* _Directions_: Scan the records for the string "Bolt" and copy every line that holds it.

* _Record excerpts_:
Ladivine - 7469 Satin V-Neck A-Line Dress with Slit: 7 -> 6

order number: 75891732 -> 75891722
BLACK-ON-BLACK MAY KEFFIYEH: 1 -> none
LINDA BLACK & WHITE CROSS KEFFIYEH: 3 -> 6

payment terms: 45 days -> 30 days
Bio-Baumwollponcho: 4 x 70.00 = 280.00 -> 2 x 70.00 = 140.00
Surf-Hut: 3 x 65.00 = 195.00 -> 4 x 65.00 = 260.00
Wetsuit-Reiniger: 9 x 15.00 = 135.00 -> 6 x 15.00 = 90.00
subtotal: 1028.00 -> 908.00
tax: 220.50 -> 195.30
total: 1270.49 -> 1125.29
...
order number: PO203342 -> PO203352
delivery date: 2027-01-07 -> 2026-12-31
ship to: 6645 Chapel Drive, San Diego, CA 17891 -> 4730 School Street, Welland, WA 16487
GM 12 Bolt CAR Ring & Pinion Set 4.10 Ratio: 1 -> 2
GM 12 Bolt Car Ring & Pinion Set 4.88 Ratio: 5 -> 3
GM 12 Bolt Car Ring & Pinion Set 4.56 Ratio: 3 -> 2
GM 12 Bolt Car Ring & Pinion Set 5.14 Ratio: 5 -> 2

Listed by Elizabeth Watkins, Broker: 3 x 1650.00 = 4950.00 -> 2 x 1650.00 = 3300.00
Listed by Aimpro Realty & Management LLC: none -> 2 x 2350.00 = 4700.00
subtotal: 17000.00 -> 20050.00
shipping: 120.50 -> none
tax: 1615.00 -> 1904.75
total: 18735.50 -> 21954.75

* _Written response_:
GM 12 Bolt CAR Ring & Pinion Set 4.10 Ratio: 1 -> 2
GM 12 Bolt Car Ring & Pinion Set 4.88 Ratio: 5 -> 3
GM 12 Bolt Car Ring & Pinion Set 4.56 Ratio: 3 -> 2
GM 12 Bolt Car Ring & Pinion Set 5.14 Ratio: 5 -> 2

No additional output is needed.